• **WHAT THE EXERCISE ASKS**
Show each line of the entries below in which the word "tbtn" appears.

───── RECORDS FOR THE EXERCISE

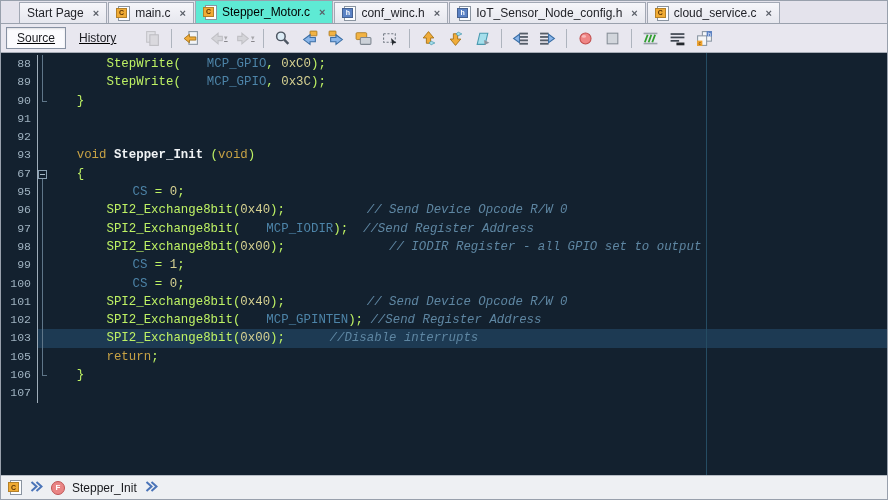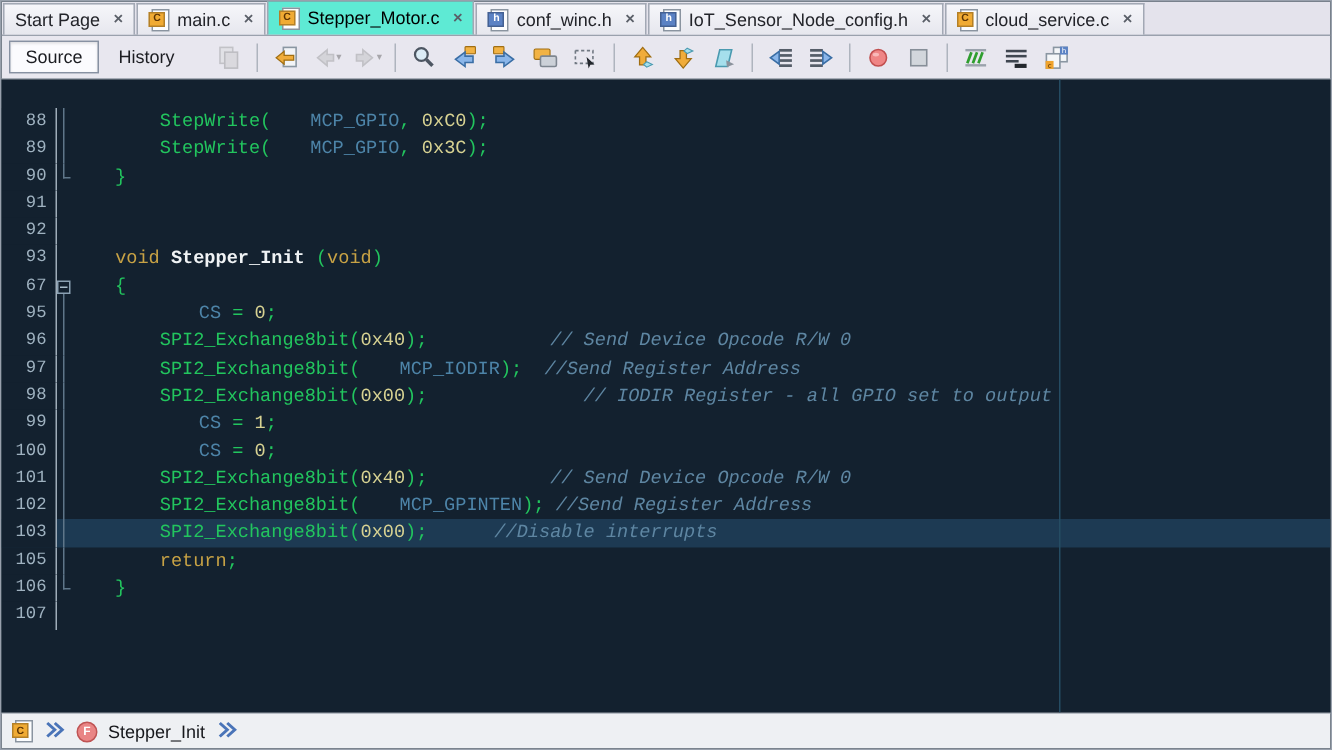--- a/index.html
+++ b/index.html
@@ -8,7 +8,7 @@
        border:1px solid #98a0ac;box-sizing:border-box;}
   
   .tabbar{height:23px;flex:0 0 23px;background:#e4e3ec;border-bottom:1px solid #9aa1ad;
-          display:flex;align-items:flex-end;padding-left:1px;box-sizing:border-box;}
+          display:flex;align-items:flex-end;padding-left:18px;box-sizing:border-box;}
   .tab{height:20px;display:flex;align-items:center;gap:5px;padding:0 7px;
        background:linear-gradient(#f6f6fa,#e6e7ee);border:1px solid #a2a8b4;border-bottom:none;
        margin-right:1px;font-size:12px;color:#23242a;white-space:nowrap;cursor:default;}

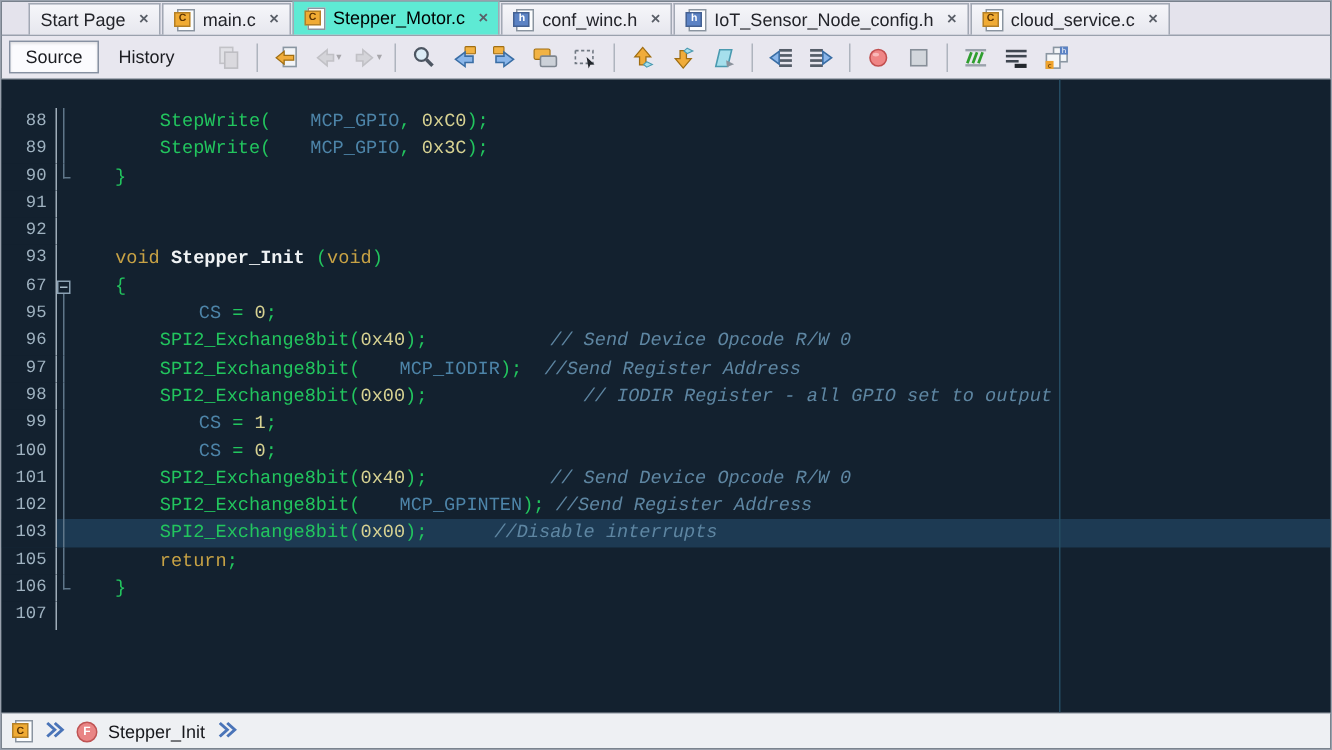--- a/index.html
+++ b/index.html
@@ -22,7 +22,7 @@
   .fbadge.h{background:#5b82c4;color:#fff;}
   
   .toolbar{height:29px;flex:0 0 29px;background:#e8e7ef;border-bottom:1px solid #a6acb6;
-           display:flex;align-items:center;padding:0 5px;box-sizing:border-box;}
+           display:flex;align-items:center;padding:0 5px;box-sizing:border-box;text-decoration:underline;}
   .tbtn{font:12px "Liberation Sans",sans-serif;color:#1c1d22;padding:3px 10px;margin-right:2px;
         background:transparent;border:1px solid transparent;cursor:default;}
   .tbtn.pressed{background:#fbfbfe;border:1px solid #8791a2;box-shadow:inset 0 1px 2px rgba(0,0,0,.12);}

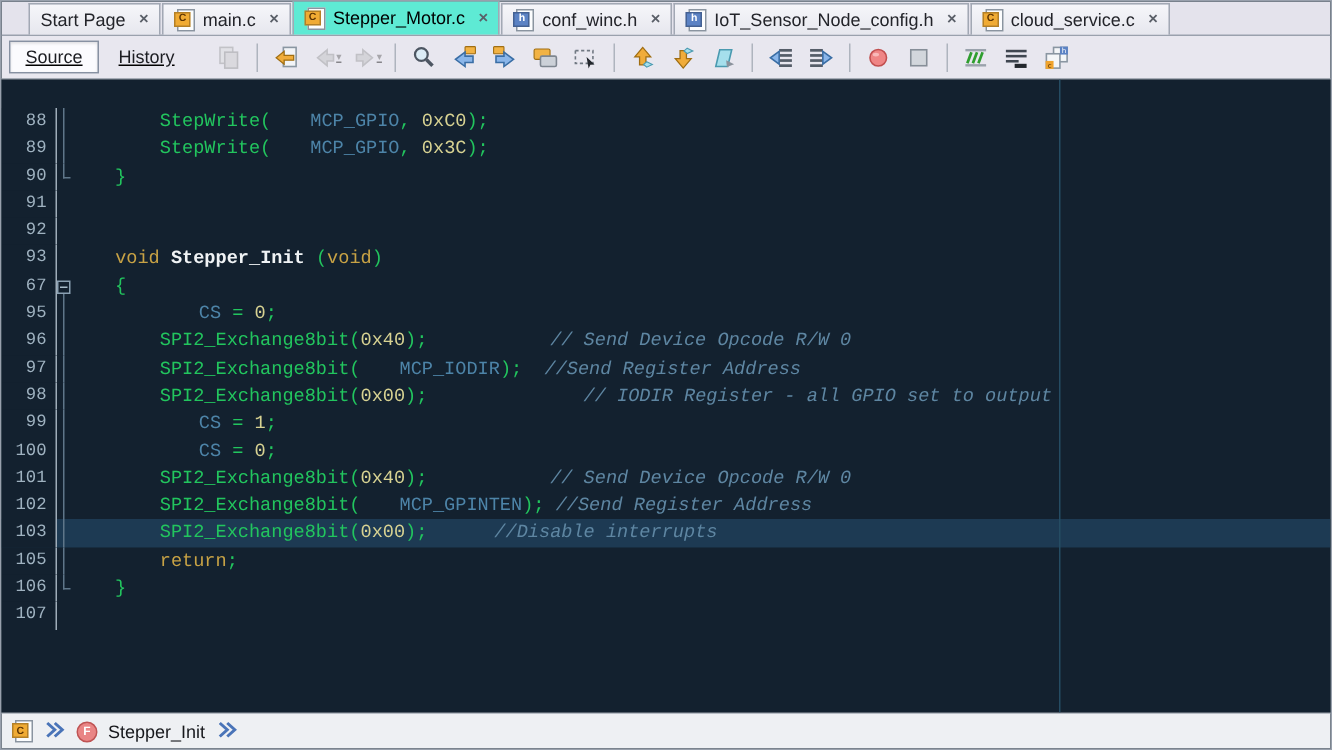--- a/index.html
+++ b/index.html
@@ -35,7 +35,7 @@
   
   .editor{flex:1 1 auto;position:relative;background:var(--ed-bg,#13212f);overflow:hidden;}
   .mline{position:absolute;left:705px;top:0;bottom:0;width:1px;background:#254c63;pointer-events:none;}
-  #lines{position:relative;padding-top:19px;}
+  #lines{position:relative;padding-top:2px;}
   .cl{display:flex;height:18.3px;align-items:stretch;}
   .cl.current{background:var(--cur-line,#1d3a53);}
   .ln{flex:0 0 30px;width:30px;text-align:right;padding-right:6px;background:var(--ed-bg,#13212f);

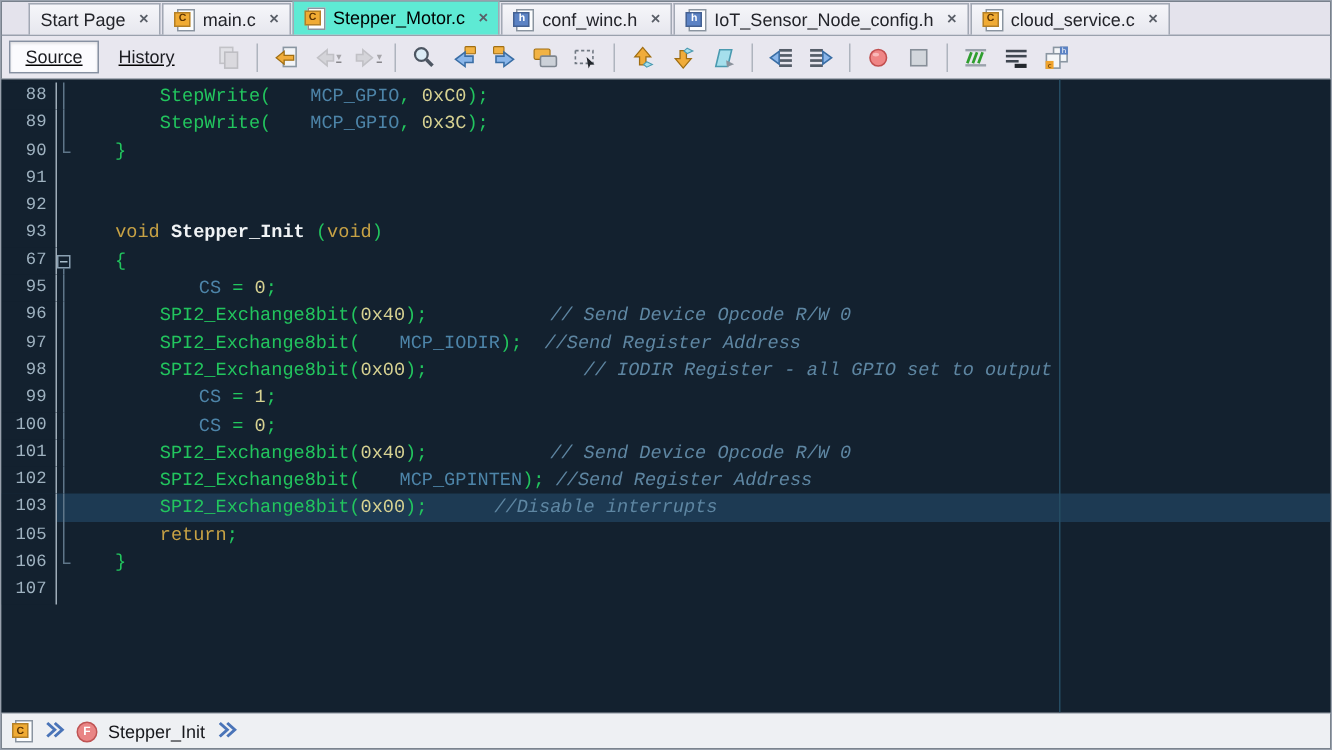--- a/index.html
+++ b/index.html
@@ -49,7 +49,7 @@
         background:var(--ed-bg,#13212f);box-sizing:border-box;}
   .fbox::before{content:"";position:absolute;left:1px;right:1px;top:3px;border-top:1px solid #a8bcca;}
   pre.ct{margin:0;flex:1 1 auto;white-space:pre;font:12.4px/18.3px "Liberation Mono",monospace;}
-  .s-pl{color:#22c55e;}
+  .s-pl{color:#bef264;}
   .s-kw{color:var(--kw,#c7a245);}
   .s-fn{color:#f0f3f5;font-weight:bold;}
   .s-id{color:var(--ident,#4d84a8);margin-left:26px;}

──────────

• **OUTPUT OF THE EXERCISE**
   .tbtn{font:12px "Liberation Sans",sans-serif;color:#1c1d22;padding:3px 10px;margin-right:2px;
   .tbtn.pressed{background:#fbfbfe;border:1px solid #8791a2;box-shadow:inset 0 1px 2px rgba(0,0,0,.12);}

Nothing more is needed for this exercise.